Triadic Tales - Fifteen Minutes Before a Roaring Fire - Short Story (Part Two) PART ONE

The afternoon rolled on toward evening and the coming event - dinner with her - lent an air of palpable excitement to things. Except for Adam. He had long ago determined that celebrity in itself was a fragile basis for excitation. He reserved such moments of enthusiasm for other things, many of which do not need to be named. In any case, as the cocktail hour drew nigh, Adam donned a spacious Greek natural wool sweater over his standard issue shirt and walked toward the entrance hall where everything in the rambling Vineyard home converged. 

Morton and Wife Two were standing in the hall with their eyes on the door. It was just a door actually. The house seemed to have neither a front nor a back door. It did not take a minute for headlights to pierce the gathering dark. 

She preceded the short, elderly gentleman who was her consort. As Adam was the only stranger, Morton introduced him to her, naming him but not her. 

Her first statement, after a polite handshake, was that it was terribly cold. It was. Especially for August.

Immediately, Adam asked if she wanted his sweater. Actually it wasn't his. It was Eva's. Eva gave it to him. Though in truth nothing in the life of Eva and Adam was so fixed that ownership could be easily assigned. 

She smiled, moved toward Adam and spoke softly.

"No," she said, in reference his offer. "But why don't we walk in there and sit in front of the fire and talk?" She gestured to an adjacent room where a fire was indeed blazing away.  

"Sure," said Adam.

No sooner said than done.

Adam thought she was rather like girls he used to know in New York when he went to parties there. A floppy wool sweater like his would have no place in that realm of prim cashmere cardigans. She was wearing a bluish version of such a sweater.  I am referencing Adam's color-blindness. It might have been greenish. Or even gray.

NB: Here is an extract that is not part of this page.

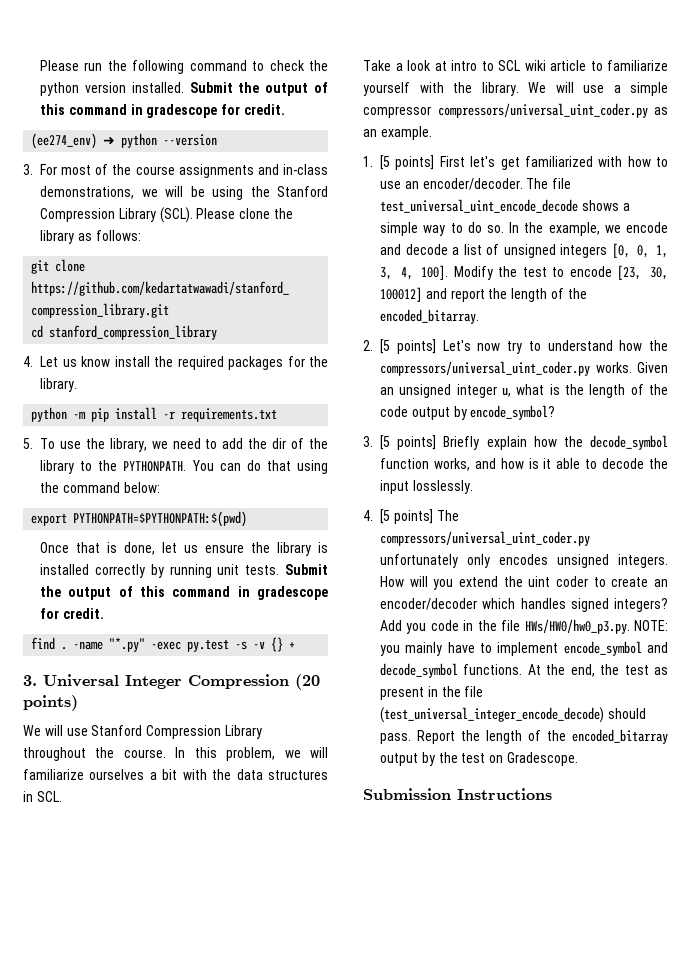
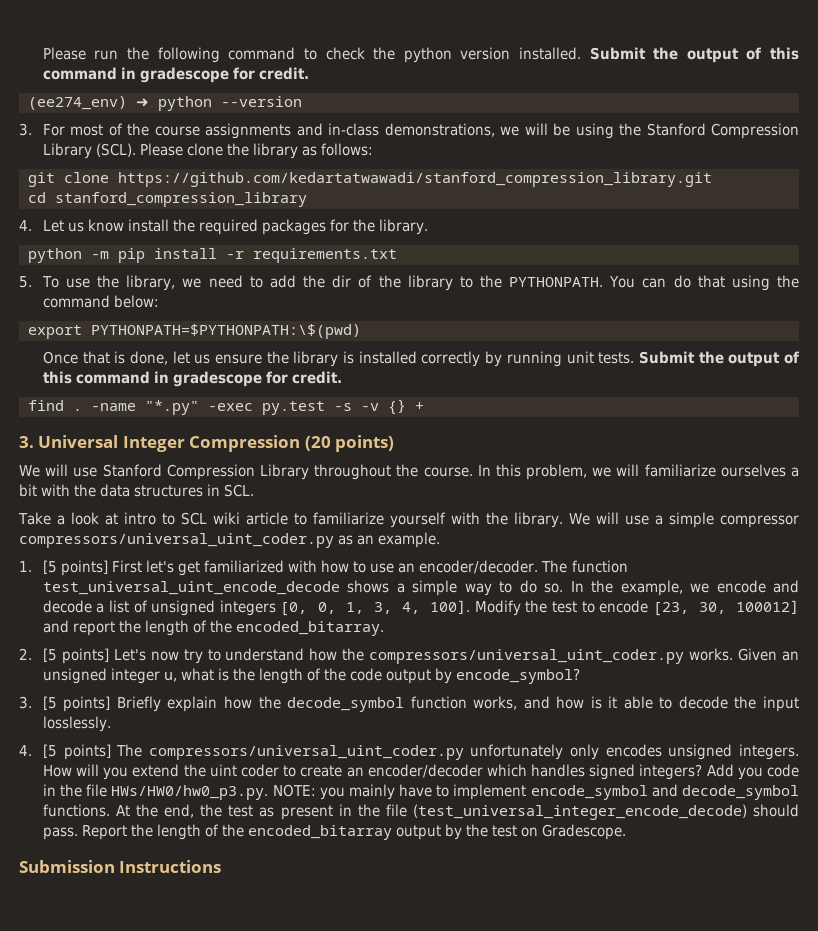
[73,511,248,527] PYTHONPATH=$PYTHONPATH:$(pwd) -> [91,324,361,339] PYTHONPATH=$PYTHONPATH:\$(pwd)
[552,178,572,189] file -> [571,560,628,573] function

Their talk settled on her work, which was publishing.  And Adam's stomping grounds at the time - the Berkshires, at the other end of Massachusetts. Just now Adam was sitting as far from there as he could get and remain in the state.

Adam thought to himself that she might well enjoy the sort of thing he was doing at this point - driving back and forth across the country on secondary roads, filling spiral notebooks with observations and otherwise negotiating the time  following his marital dissolution.  He wondered how easy it would be for her to move about.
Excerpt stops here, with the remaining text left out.